Los hallazgos de diversos investigadores confirman una alta asociación entre las condiciones de malnutrición acaecidas a edad temprana y el coeficiente intelectual, unido a deficientes condiciones culturales e intelectuales de la familia, especialmente de la madre (Ivanovic, Castro e Ivanovic, 1995; Ivanovic, 1996; Stoch y Smythe, 1963, 1967, 1976; Stoch et al., 1982); de la misma forma, otras investigaciones han verificado que la inteligencia se asocia significativamente al tamaño del cerebro y, a la vez, es el parámetro que mejor predice el rendimiento escolar (Andreasen et al., 1993; Ivanovic et al., 1989a; Johnston y Lampl, 1984; Lynn, 1993; Reiss et al., 1996; Willerman et al., 1991).

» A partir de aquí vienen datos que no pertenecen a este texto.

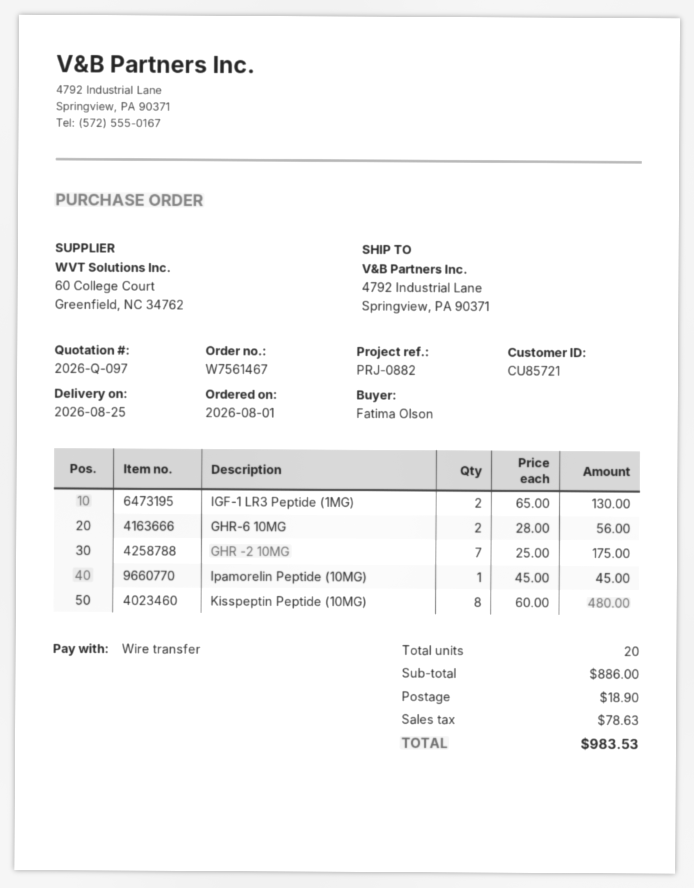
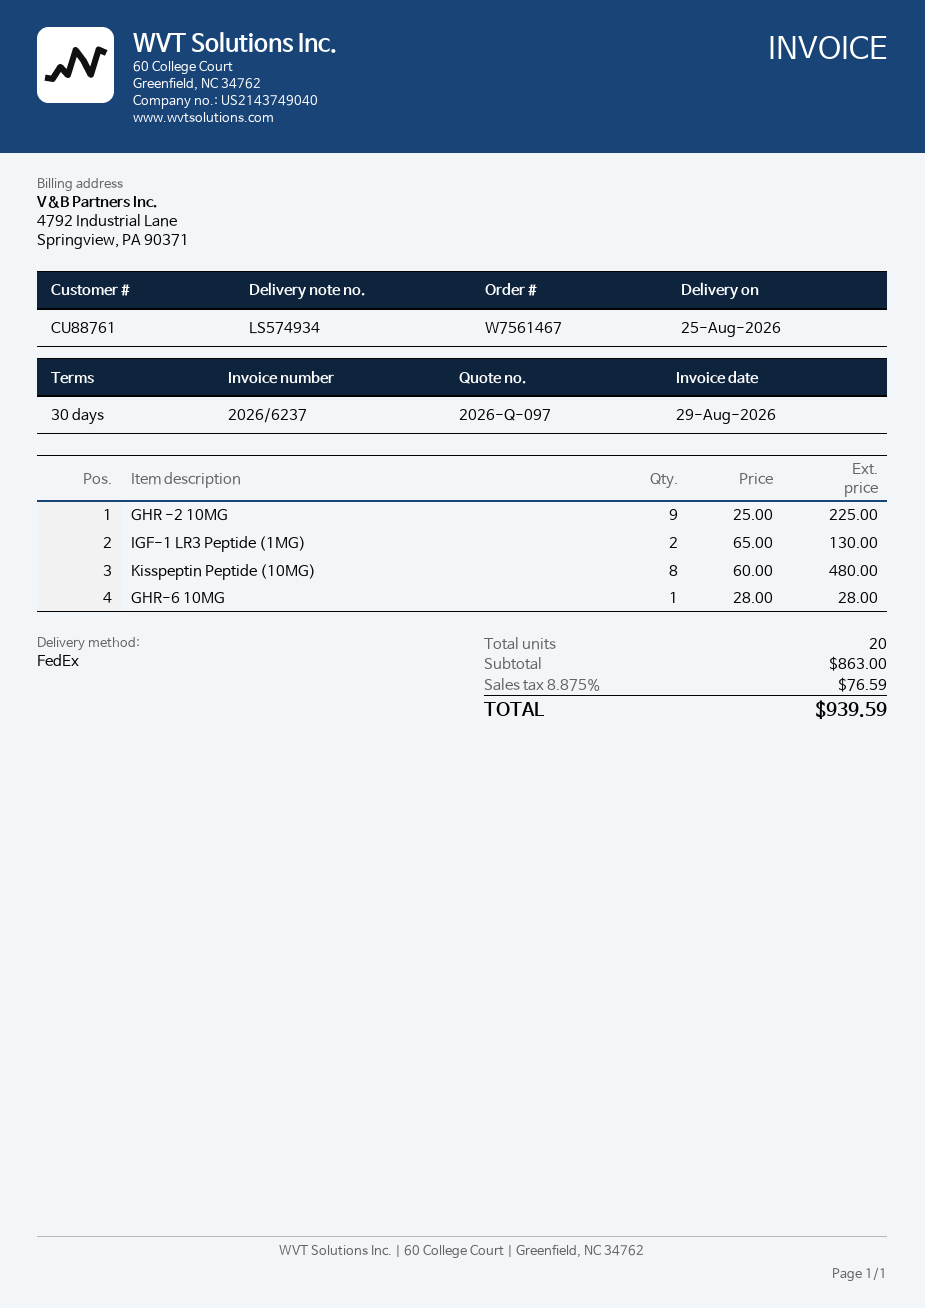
customer number: CU85721 -> CU88761
GHR-6 10MG: 2 x 28.00 = 56.00 -> 1 x 28.00 = 28.00
GHR -2 10MG: 7 x 25.00 = 175.00 -> 9 x 25.00 = 225.00
Ipamorelin Peptide (10MG): 1 x 45.00 = 45.00 -> none
subtotal: 886.00 -> 863.00
shipping: 18.90 -> none
tax: 78.63 -> 76.59
total: 983.53 -> 939.59

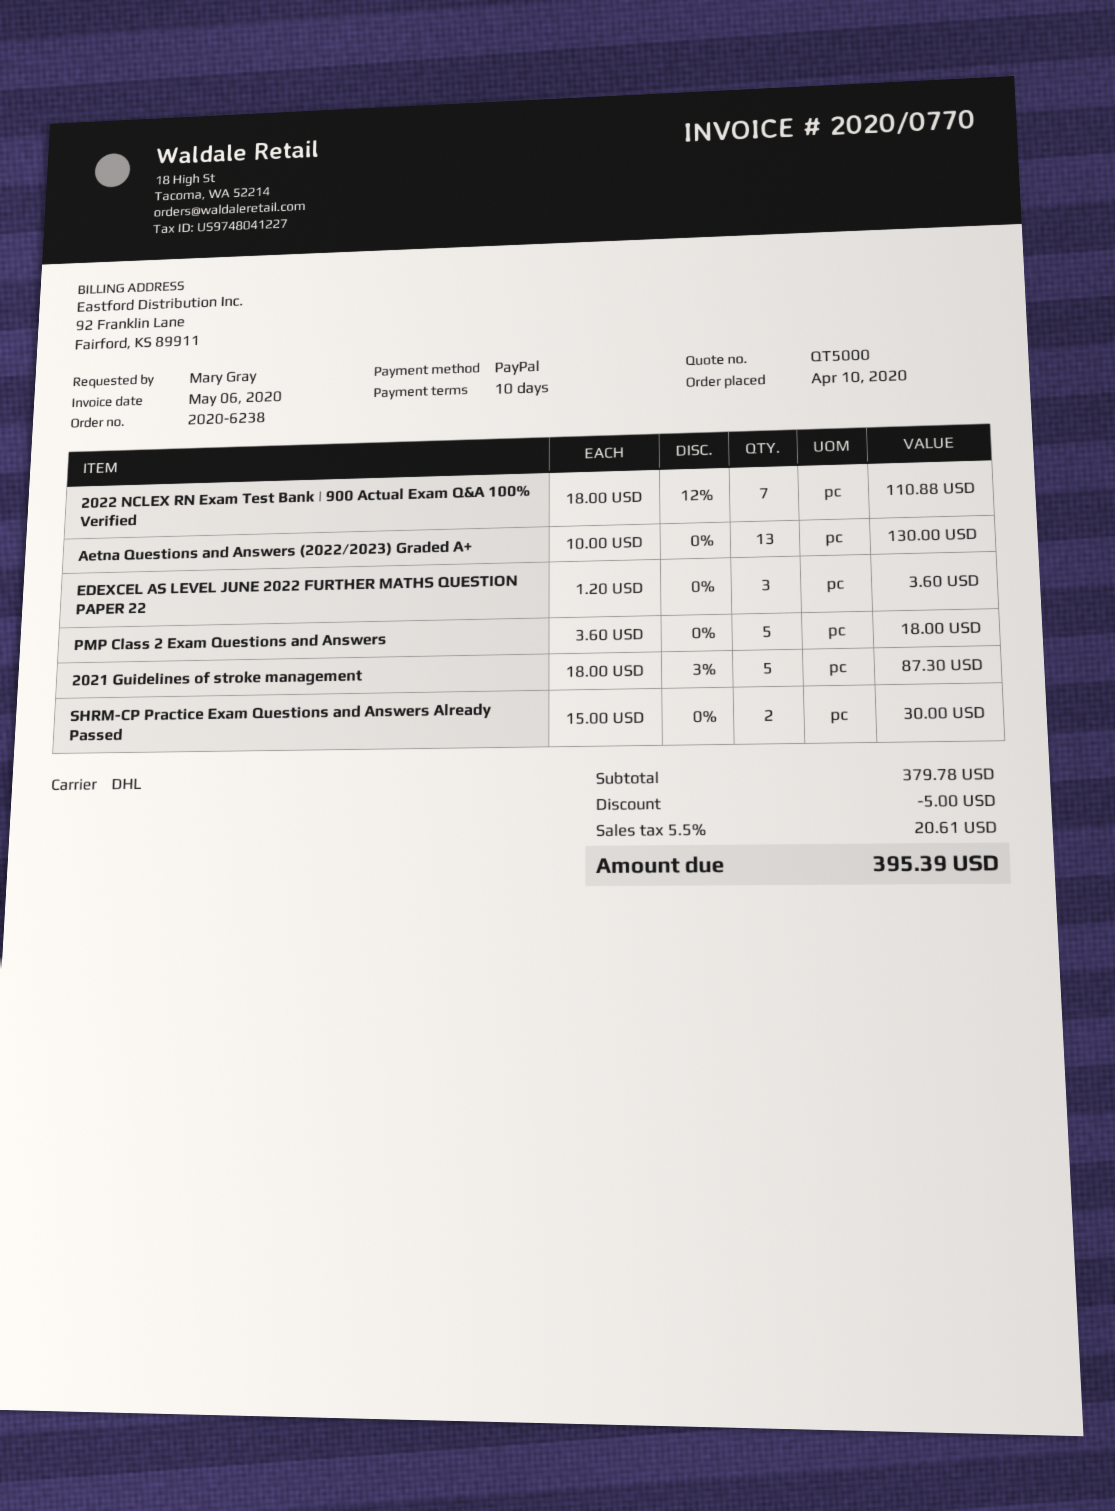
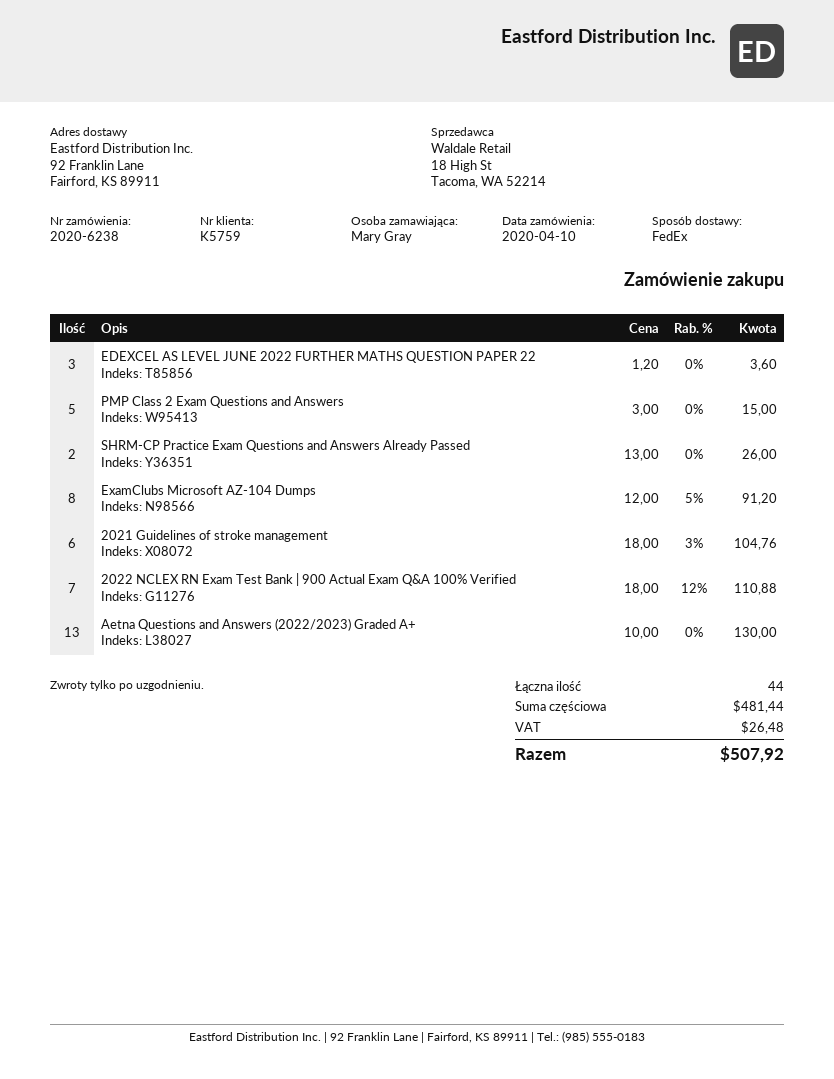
shipping method: DHL -> FedEx
PMP Class 2 Exam Questions and Answers: 5 x 3.60 = 18.00 -> 5 x 3.00 = 15.00
2021 Guidelines of stroke management: 5 x 18.00 - 3% = 87.30 -> 6 x 18.00 - 3% = 104.76
SHRM-CP Practice Exam Questions and Answers Already Passed: 2 x 15.00 = 30.00 -> 2 x 13.00 = 26.00
ExamClubs Microsoft AZ-104 Dumps: none -> 8 x 12.00 - 5% = 91.20
subtotal: 379.78 -> 481.44
discount: 5.00 -> none
tax: 20.61 -> 26.48
total: 395.39 -> 507.92

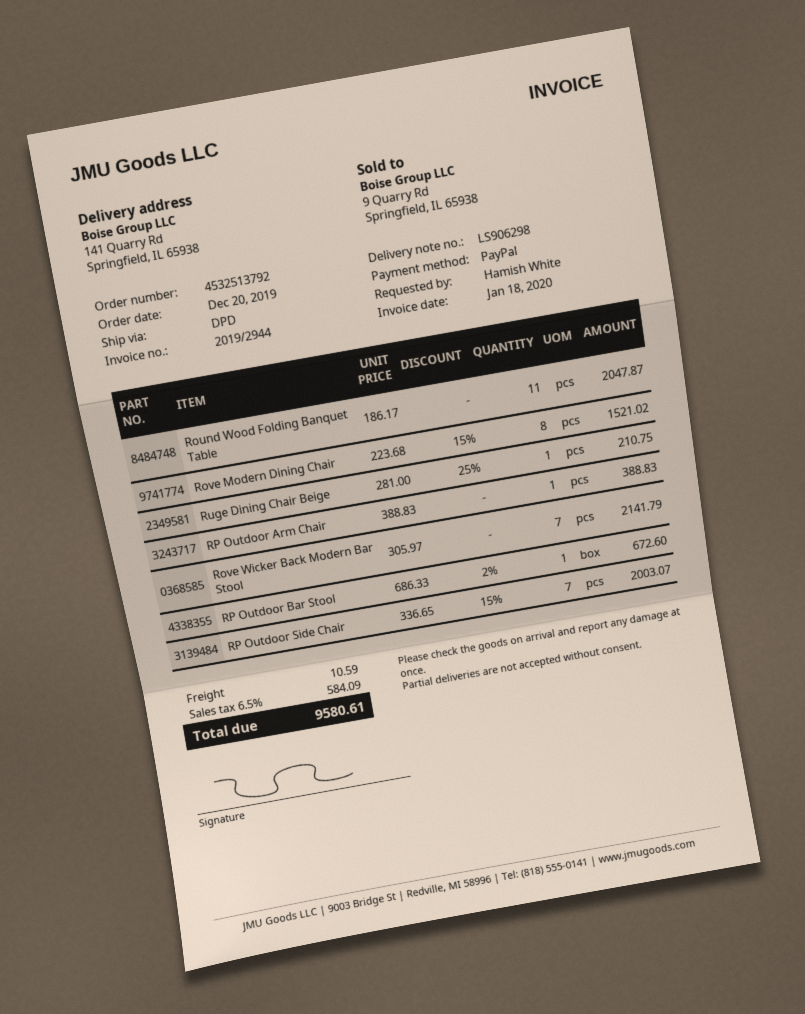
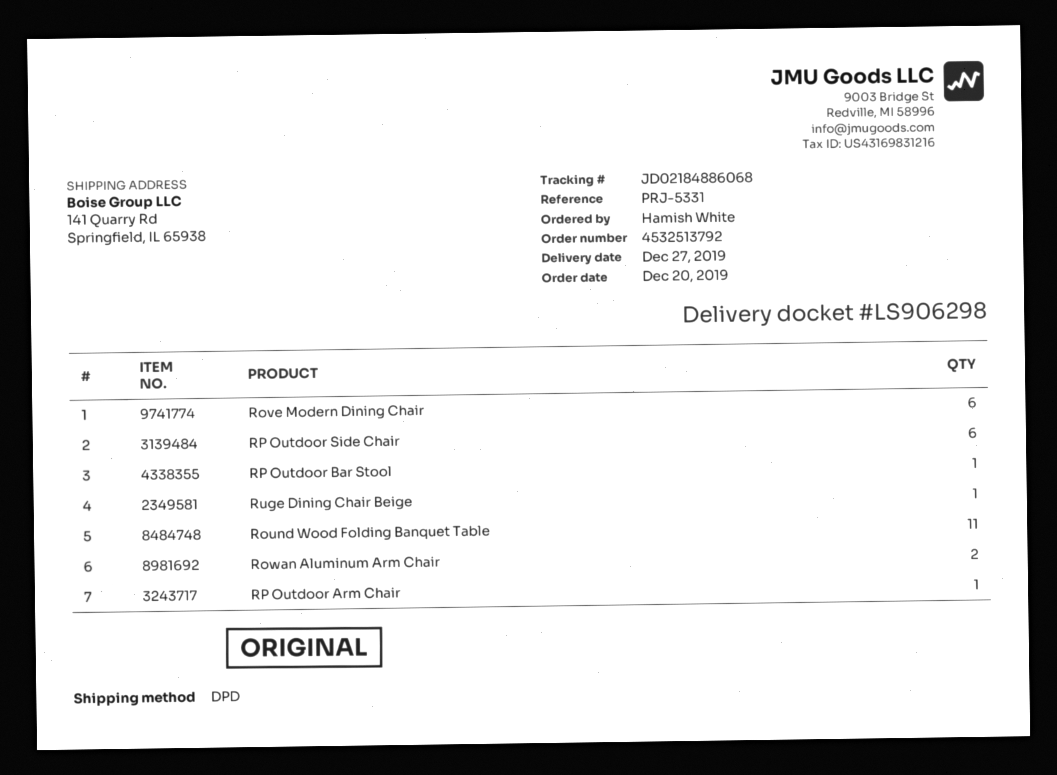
Rove Modern Dining Chair: 8 -> 6
Rove Wicker Back Modern Bar Stool: 7 -> none
RP Outdoor Side Chair: 7 -> 6
Rowan Aluminum Arm Chair: none -> 2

Los primeros modelos de malnutrición consideraban deficiencias cognitivas sólo como resultado de daño cerebral. Recientes teorías respecto al impacto de la malnutrición en la inteligencia del niño señalan que la malnutrición altera el desarrollo intelectual por interferencia con salud, niveles de energía, tasas de desarrollo motor y crecimiento; en suma, las deficientes condiciones socioeconómicas pueden exacerbar todos estos factores ya que se pone especial énfasis en los efectos de la desnutrición acaecida a edad temprana sobre la problemática planteada, como en el impacto de la malnutrición crónica que afecta a un porcentaje importante de los niños pertenecientes a los sectores más deprivados de nuestra sociedad, tanto en Chile como en países de desarrollo similar. No obstante, esta nueva teoría considera que la malnutrición provoca daño cerebral, el que sólo algunas veces podría ser reversible pero, que generalmente, la situación es irreversible, ya que las condiciones socioeconómicas permanecen en el tiempo y contribuyen, también, al deterioro intelectual (Brown y Pollitt, 1996). Estos hechos podrían explicar el bajo rendimiento escolar de los sectores más desposeídos de nuestra sociedad, los que presentan una deteriorada situación socioeconómica, intelectual y nutricional (Ivanovic, Ivanovic y Middleton, 1988; Ivanovic, 1988; Ivanovic e Ivanovic, 1988, 1990; Ivanovic et al., 1988; Ivanovic y Marambio, 1989; Ivanovic, Olivares e Ivanovic, 1990a,b, 1991a,b; Ivanovic, 1992; Ivanovic, Castro e Ivanovic, 1995; Ivanovic et al., 1991, 1992a,b, 1995a,b, 1996, 2000a,b,c; Schiefelbein y Simmons, 1981; Toro, Almagià e Ivanovic, 1998).

Considerando la trascendencia que tienen estos hallazgos para la educación, tanto en Chile como en el extranjero y considerando que en Chile, la educación es una de las primeras prioridades nacionales, el objetivo de la presente investigación, es determinar el impacto del estado nutricional en el desarrollo cerebral, inteligencia y rendimiento escolar, en estudiantes que egresan del sistema educacional, donde los procesos de crecimiento y desarrollo están ya consolidados y en el marco de un estudio multifactorial, cuya problemática se encuentra en las fronteras del conocimiento. El propósito es confirmar las hipótesis 1) Independientemente del nivel socioeconómico, el rendimiento escolar se asocia directa y significativamente a la historia nutricional del escolar, a su desarrollo cerebral, coeficiente intelectual y al coeficiente intelectual de sus padres y, 2) El rendimiento escolar, la historia nutricional, el desarrollo cerebral, el coeficiente intelectual del educando y el de sus padres están significativamente interrelacionados.